> ABOUT THIS TASK
All the entries need to be quoted exactly, apart from the pictures, which you should drop.

> EXERCISE INPUT

====

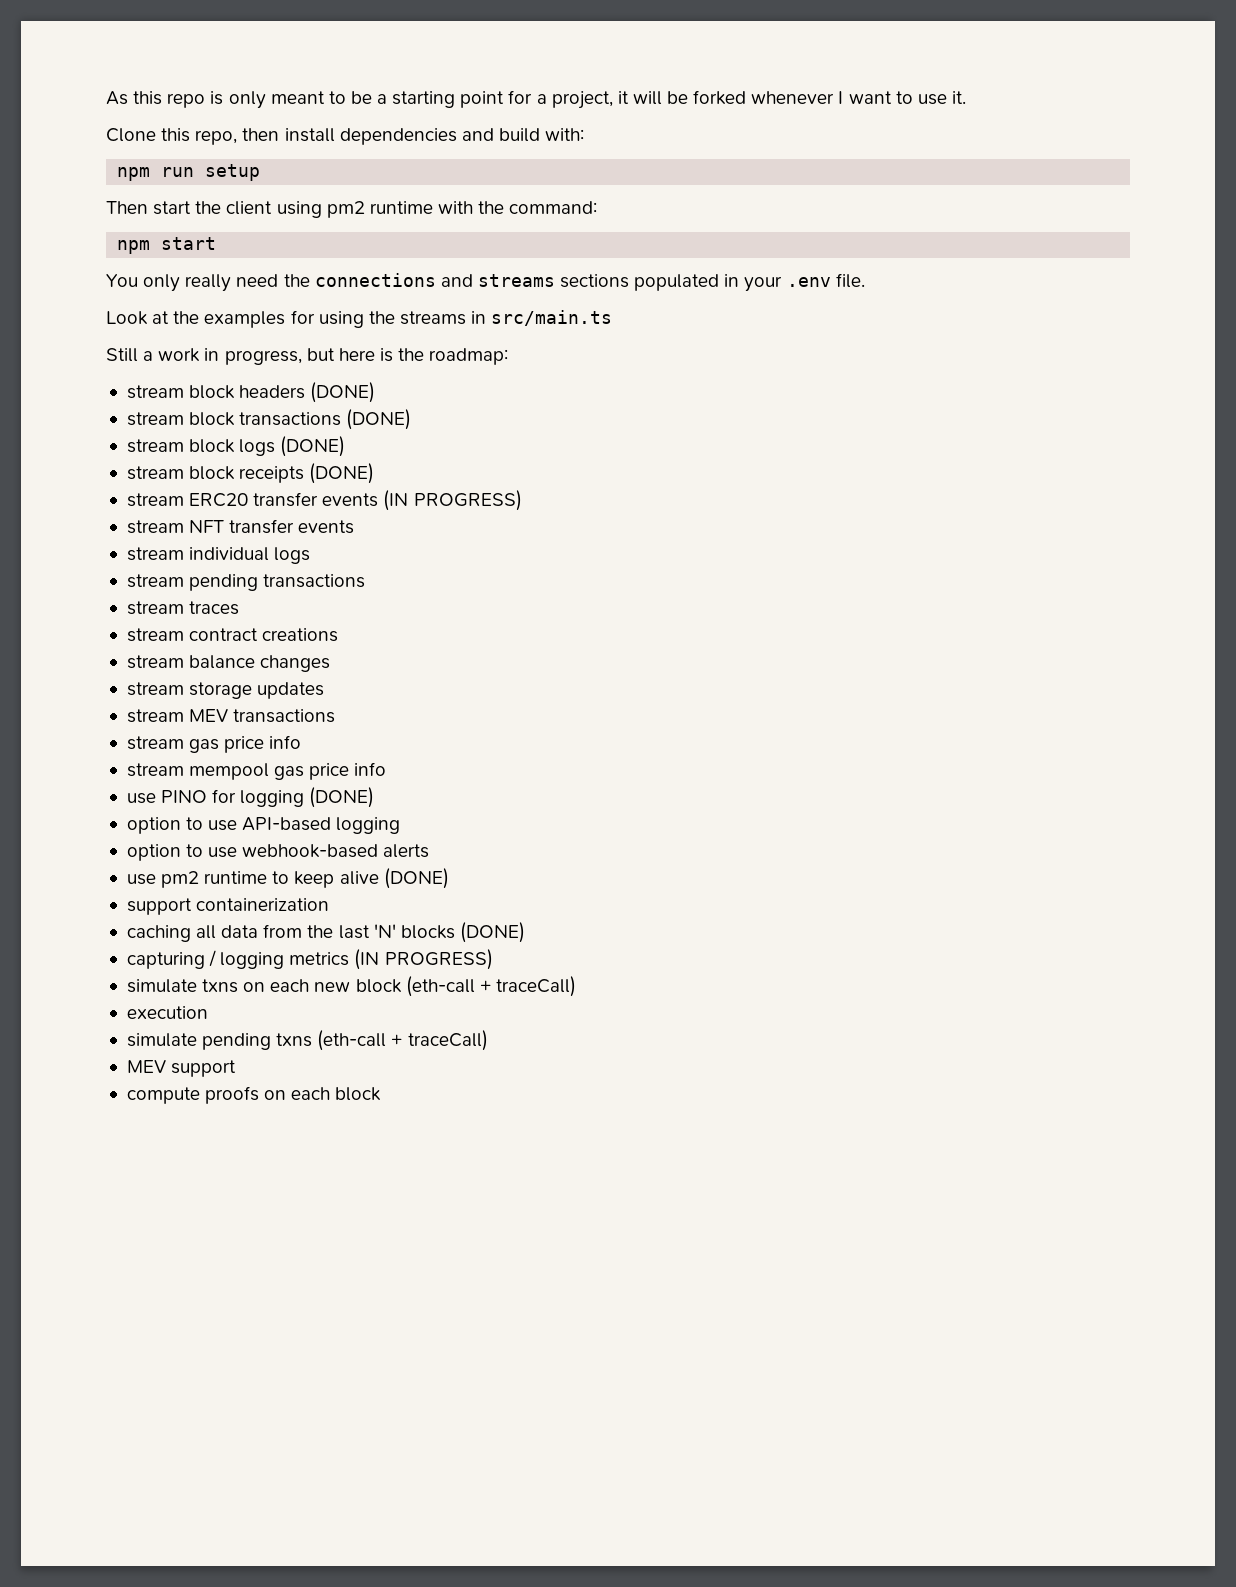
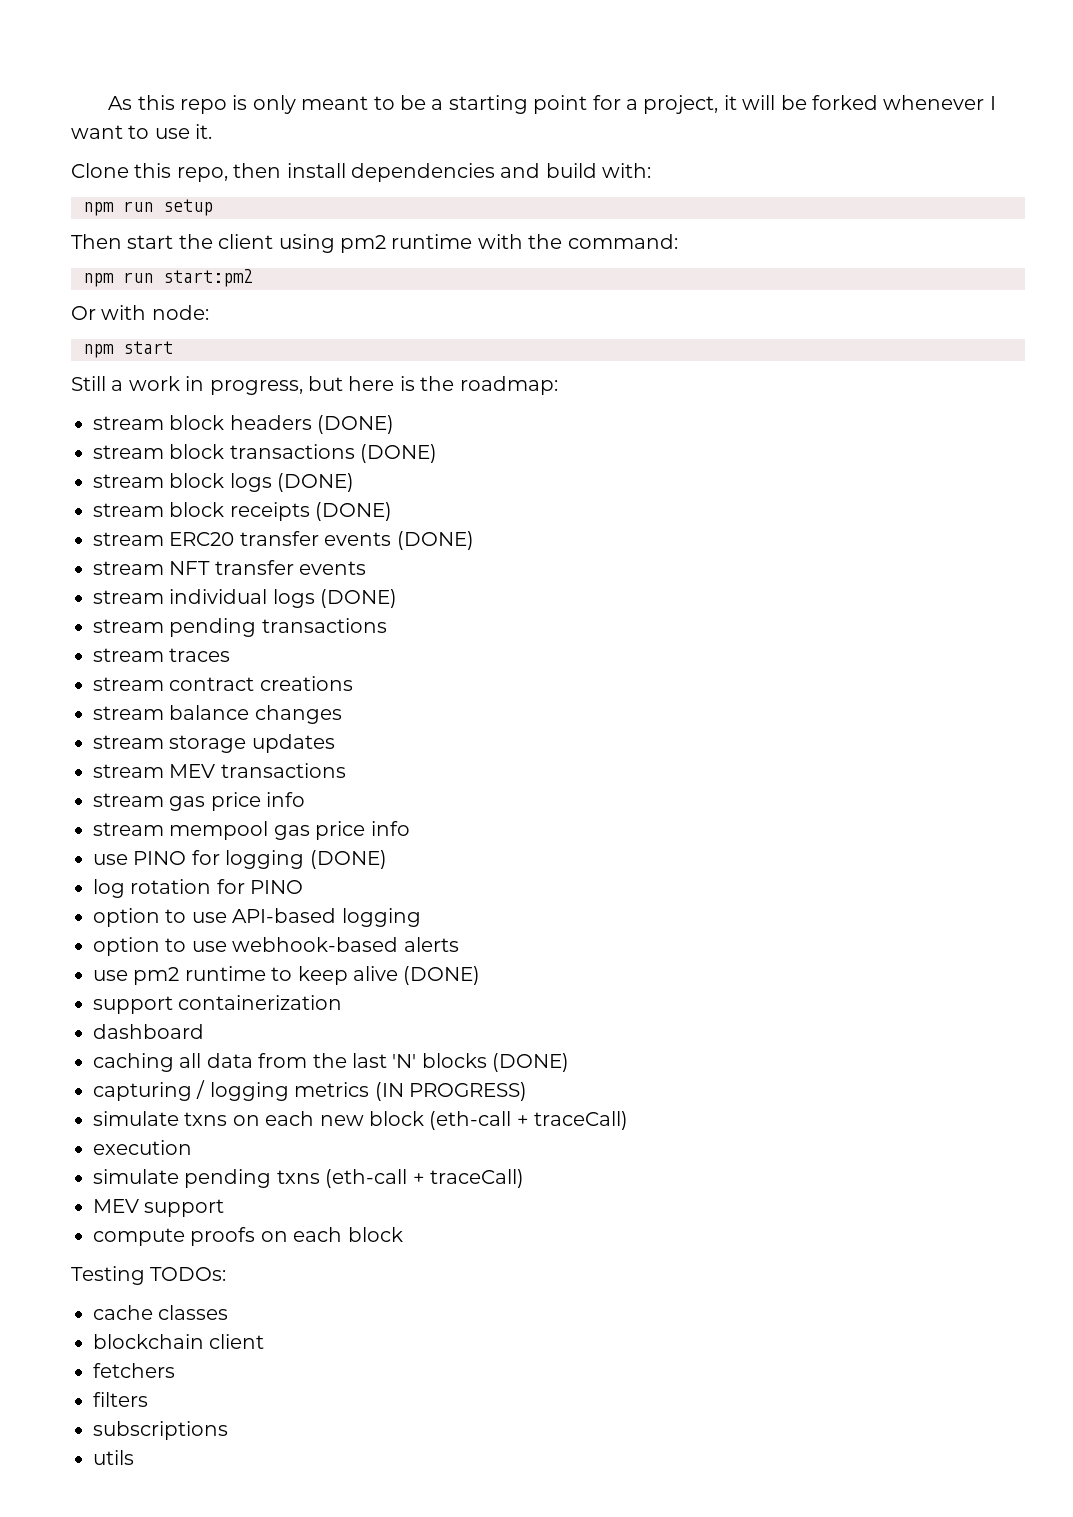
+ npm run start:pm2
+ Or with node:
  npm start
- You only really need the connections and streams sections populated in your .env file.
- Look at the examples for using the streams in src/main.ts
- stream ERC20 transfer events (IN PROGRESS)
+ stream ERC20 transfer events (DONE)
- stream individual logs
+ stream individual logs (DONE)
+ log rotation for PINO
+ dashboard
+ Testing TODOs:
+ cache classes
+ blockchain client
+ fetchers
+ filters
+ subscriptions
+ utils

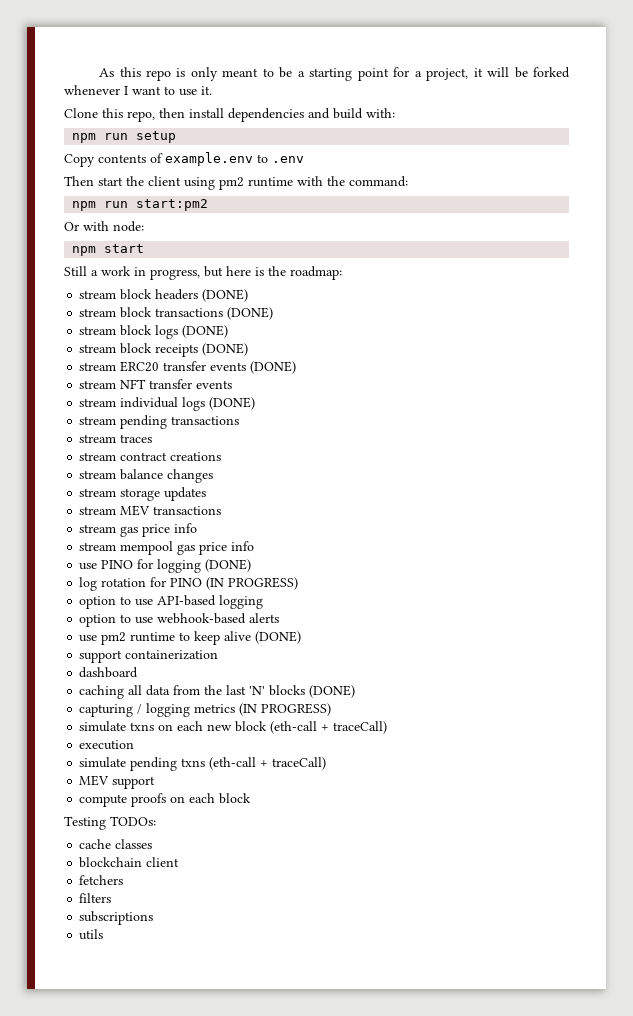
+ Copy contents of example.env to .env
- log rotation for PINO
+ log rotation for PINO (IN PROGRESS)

====

> RESPONSE AREA
+ npm run start:pm2
+ Or with node:
  npm start
- You only really need the connections and streams sections populated in your .env file.
- Look at the examples for using the streams in src/main.ts
- stream ERC20 transfer events (IN PROGRESS)
+ stream ERC20 transfer events (DONE)
- stream individual logs
+ stream individual logs (DONE)
+ log rotation for PINO
+ dashboard
+ Testing TODOs:
+ cache classes
+ blockchain client
+ fetchers
+ filters
+ subscriptions
+ utils

+ Copy contents of example.env to .env
- log rotation for PINO
+ log rotation for PINO (IN PROGRESS)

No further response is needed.